Latest update February 15th, 2025 6:20 AM
Oct 01, 2012 Features / Columnists, Peeping Tom
It would be considered unconventional and blasphemous for the PPPC government to say anything contrary to the private sector being the engine of economic growth. The private sector has the government “locked”.
And yet this is the same PPPC government which twenty years ago rode to power and continues to ride into office on the backs of working class support and which during election time likes to remind the poor that it is committed to their interests.
For twenty years, the private sector has asked for benefits and gotten these benefits. Some companies even got concessions which it was later discovered were not fully compliant with the law. The concessions were not withdrawn; the laws were amended to bring them in compliance with the concessions granted.
Such is the sway that the private sector in Guyana holds on the government. Whatever the private sector wants, especially the business community, it will get.
Flour prices have risen by 6 percent as a result of higher acquisition costs. No one can expect the local flour mill to absorb higher acquisition costs. Their operations are bulk operations and therefore it is logical that they will have to pass on these costs.
But it’s unconscionable for bakeries that now face a mere 6 percent increase in the cost of their main raw material to pass on that cost to consumers. And you can bet that bread and pastry prices in some outlets are going to increase far more than 6 percent, when instead this increased cost for flour should have been absorbed by the bakeries and pastry makers.
The government has not said anything so far. It has not discouraged the bakeries from increasing their prices. It has not said that any increase would be unjustifiable given that it is only the price of flour prices that have been marginally increased and not the other costs for making flour- based products. It has also not tried to limit the degree to which bread prices are going to increase.
But gasoline prices at the pumps are now $229 per liter. The mini buses have not had a fare increase for years but yet every time fuel prices soar and transportation operators demand an increase they are told that this would not be allowed. They are threatened with regulation; the public is told not to pay any increase. A standoff ensues and the minibus operators lose. But you can bet your bottom dollar that when bread prices are increased, the government will not try to stop those increases.
At GUYEXPO the government continued to shower praises on the business community. For twenty years they have been doing this. The private sector has been described as the engine of economic growth. That may well be true but what about the workers?

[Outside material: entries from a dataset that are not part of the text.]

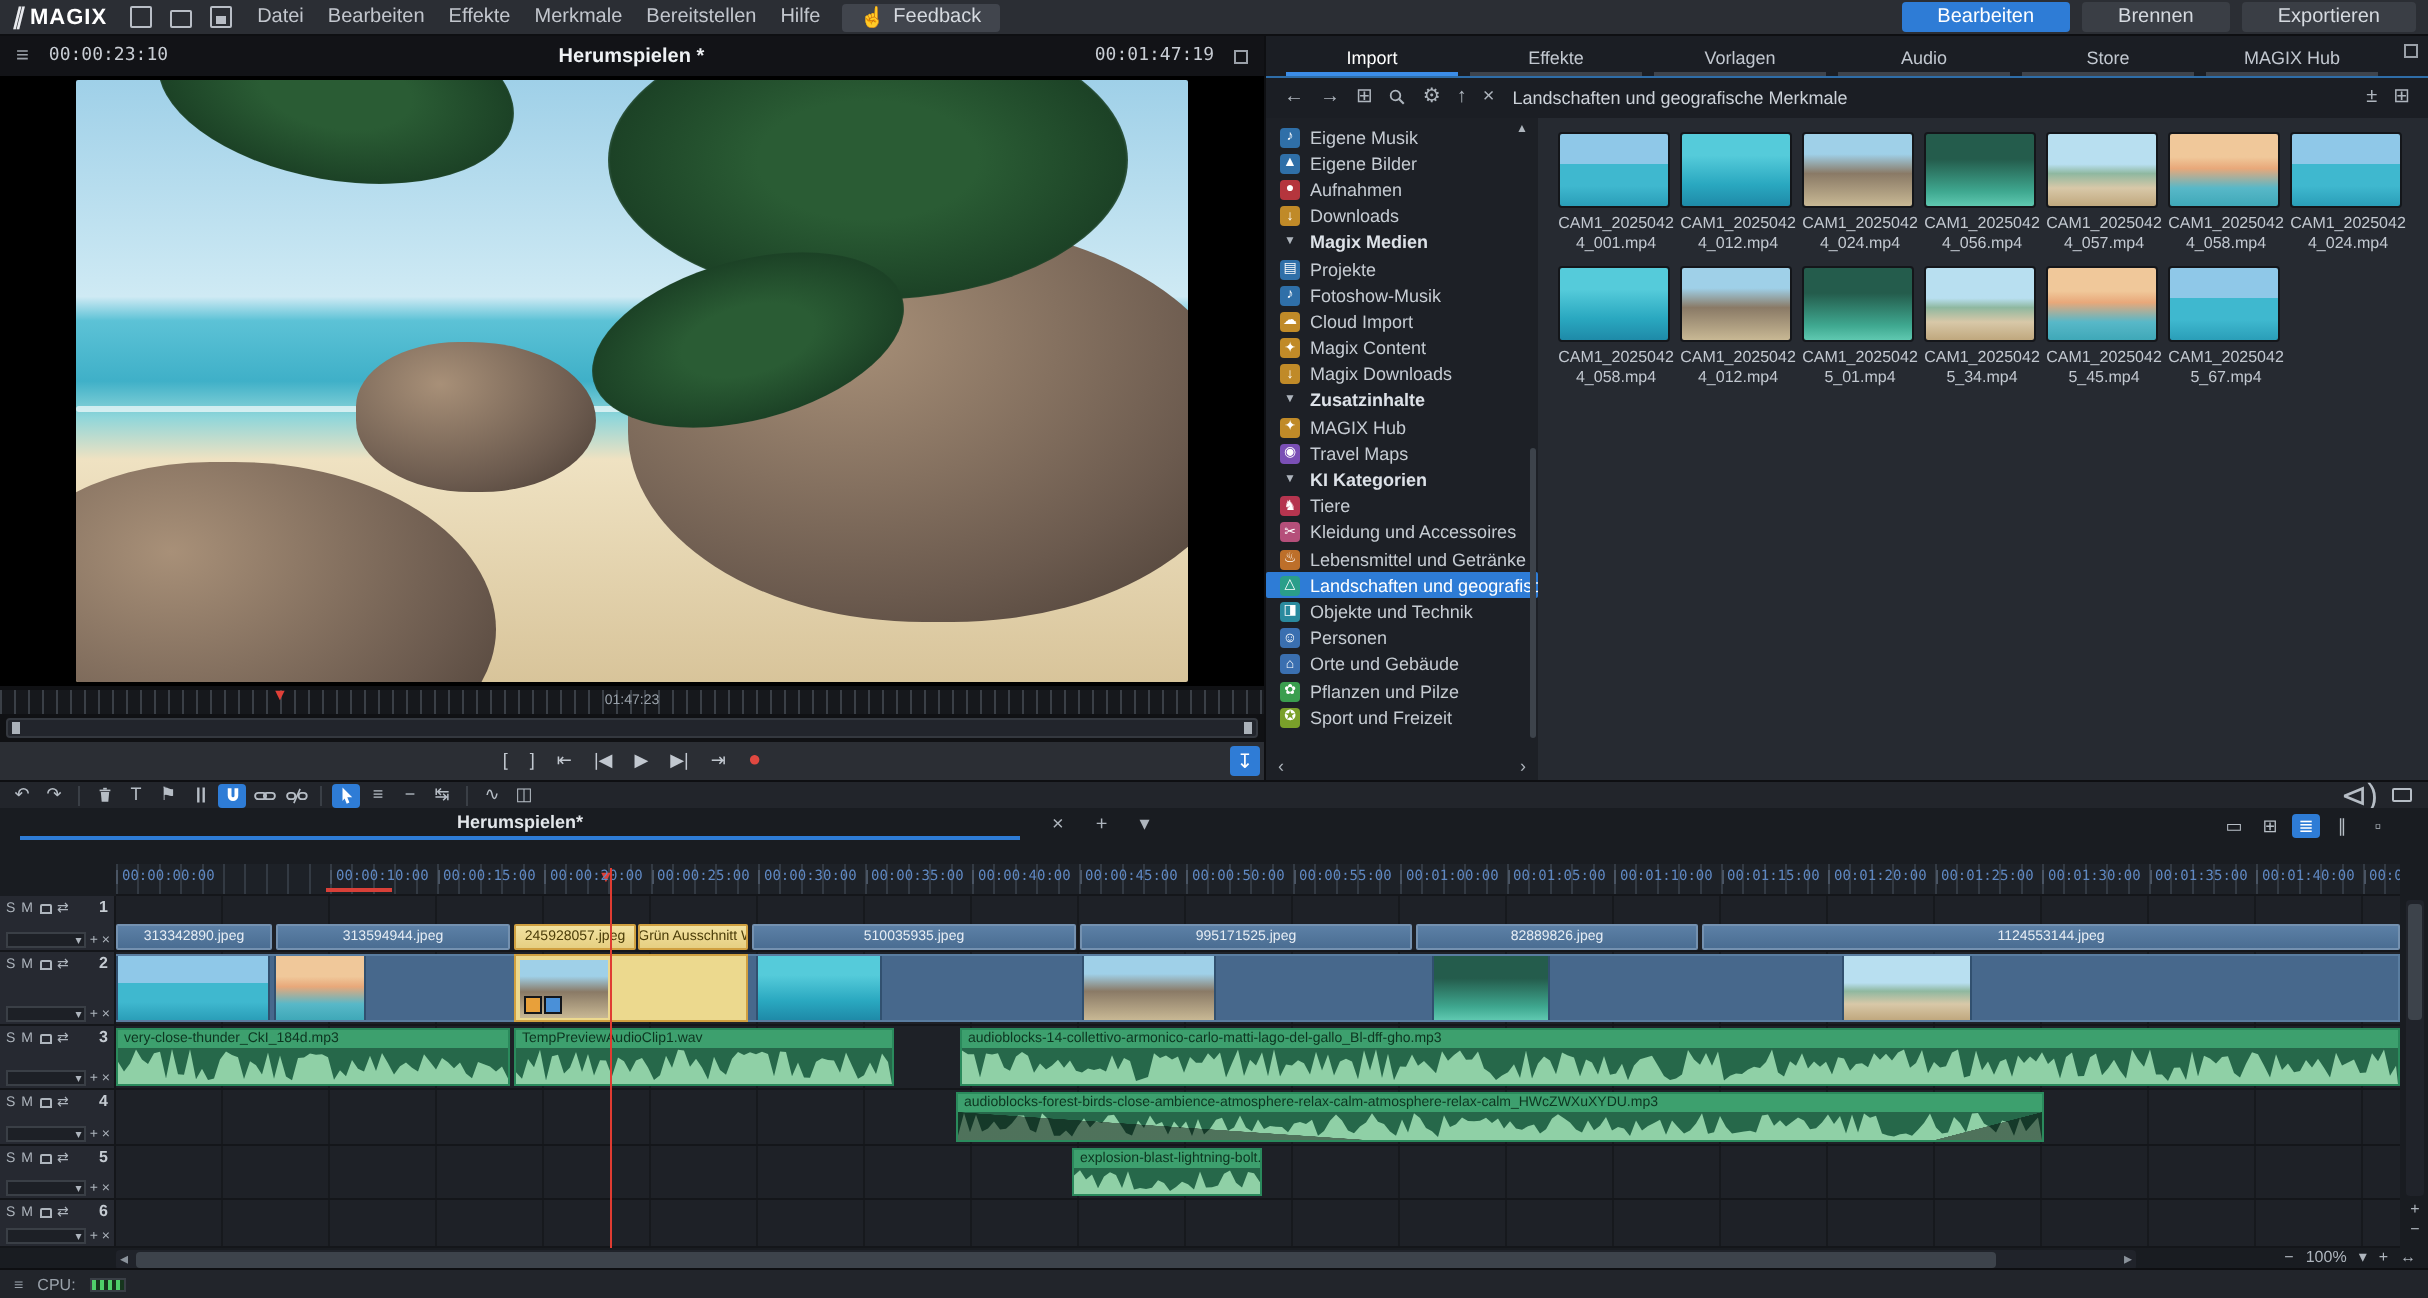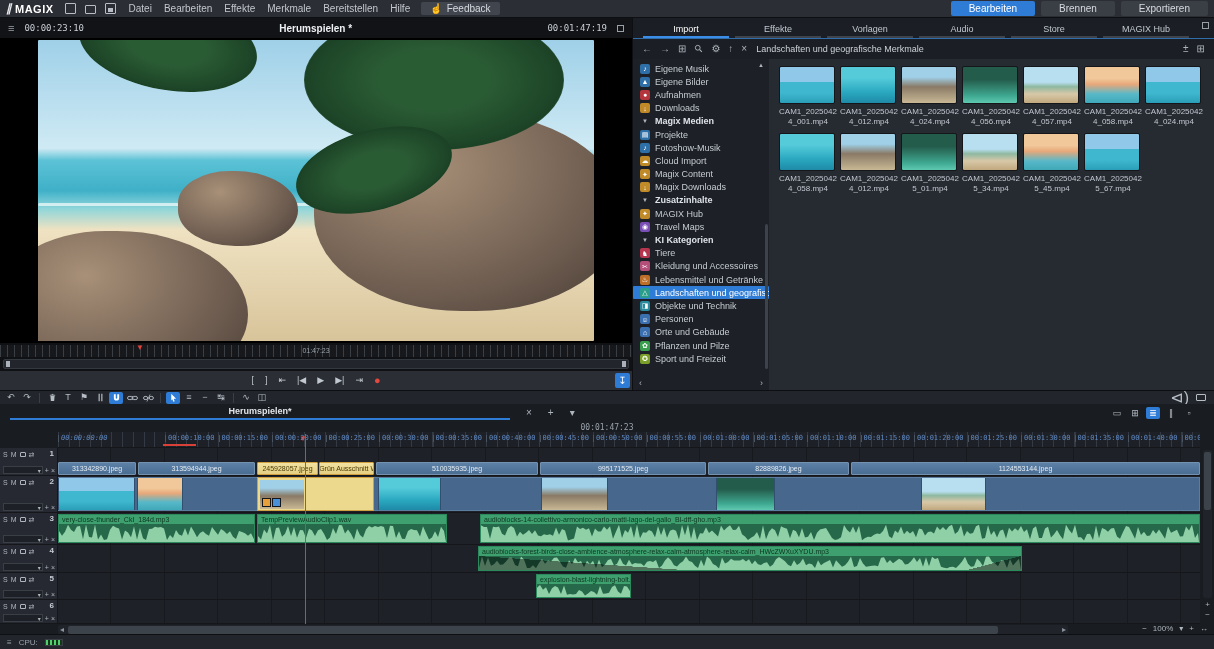--- a/index.html
+++ b/index.html
@@ -463,7 +463,6 @@
         <span class="view-btn">▫</span>
       </span>
   </div>
-  <div id="tl-timecode">00:01:47:23</div>
   <div id="tl-ruler">
     <span id="rl-range"></span>
     <span id="rl-marker">▼</span>

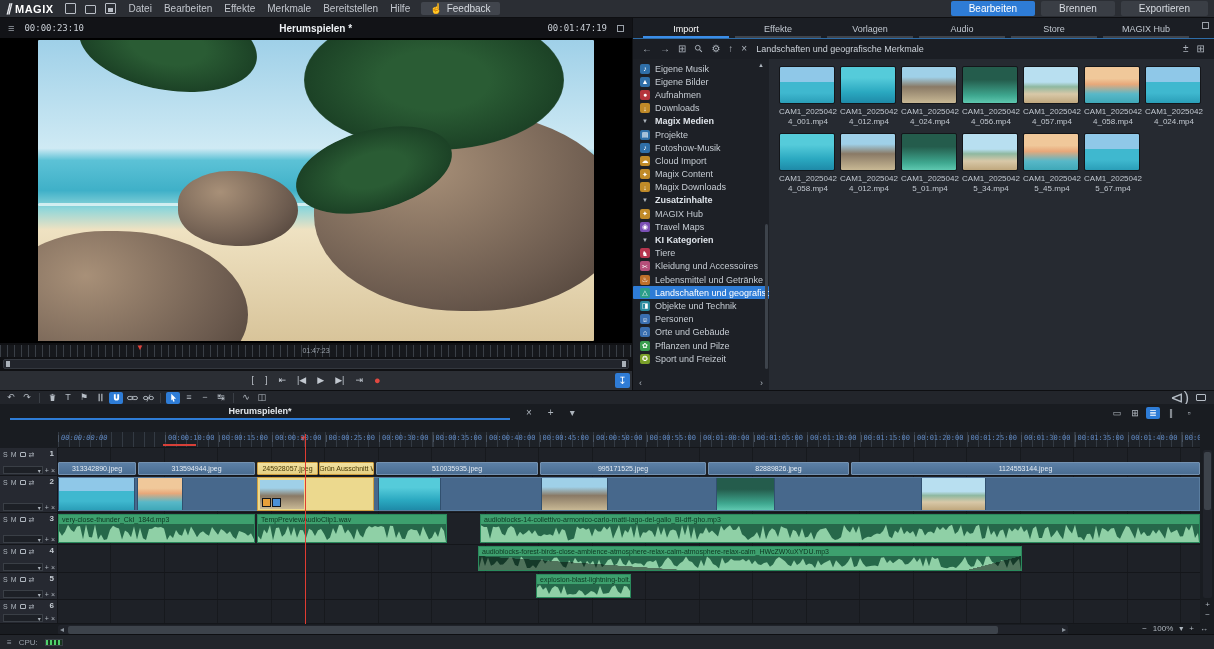--- a/index.html
+++ b/index.html
@@ -466,7 +466,7 @@
   <div id="tl-ruler">
     <span id="rl-range"></span>
     <span id="rl-marker">▼</span>
-  <span class="tick" style="left: 0px; font-style: italic;">00:00:00:00</span>
+  <span class="tick" style="left: 0px;">00:00:00:00</span>
       <span class="tick" style="left: 56px; margin-top: 16px;">00:00:05:00</span>
       <span class="tick" style="left: 107px;">00:00:10:00</span>
       <span class="tick" style="left: 160.5px;">00:00:15:00</span>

If the private sector is the engine of economic growth, then the workers have to be the wheels of growth. Without the wheels moving, the vehicle of economic growth will go nowhere.
Yet while the government is often willing to bend over backwards to help the business community, it seems unwilling to deal with the problems of wages which are so central to the survival of workers.
Part of the problem may be due to the attitude of the representative organizations for workers and for unions in Guyana but at the least one would have expected that the government would have taken a far more compassionate stance when it comes to the interests of workers.
The government of course cannot increase wages to the point that it becomes a drag on productivity and inflation. But at least establish a living wage and work progressively towards narrowing the gap between existing wages and that living wage.
The government cannot be expected to withdraw concessions that it has given to the business community. This would be acting in bad faith and send a wrong signal. But at least the government can link concessions to job creation and towards verified reinvestment of profits in the economy.
The government needs large scale mining but at least it can limit the number of mining concessions it gives to medium and large scale miners and increase the number of concessions “lotteried” to individuals. Instead of a mere forty persons drawing a lottery for mining claims, there should be four hundred each year.
There is a one lap top per family initiative. Well how about one house lot per family initiative. There are some families in which father, adult son and adult daughter are each owning house lots and all in the same scheme. There are cases where one person applies for a house lot and then the common law husband or wife applies for another house lot. In the meantime, the poor worker in need of a house lot has to wait his turn.
It is good that there is a GUYEXPO to allow the rich businesses to showcase what they have but how about a jobs’ fair to allow for the unemployed to secure jobs? How about holding this fair in rural Guyana so that the thousands of young people who are unemployed can at least know what is available and have some chance of obtaining a job.
This will benefit the private sector too because as is known there are many contractors and other business people who are struggling today to find enough and suitable workers to the extent that some of them are contemplating importing skilled and unskilled labour.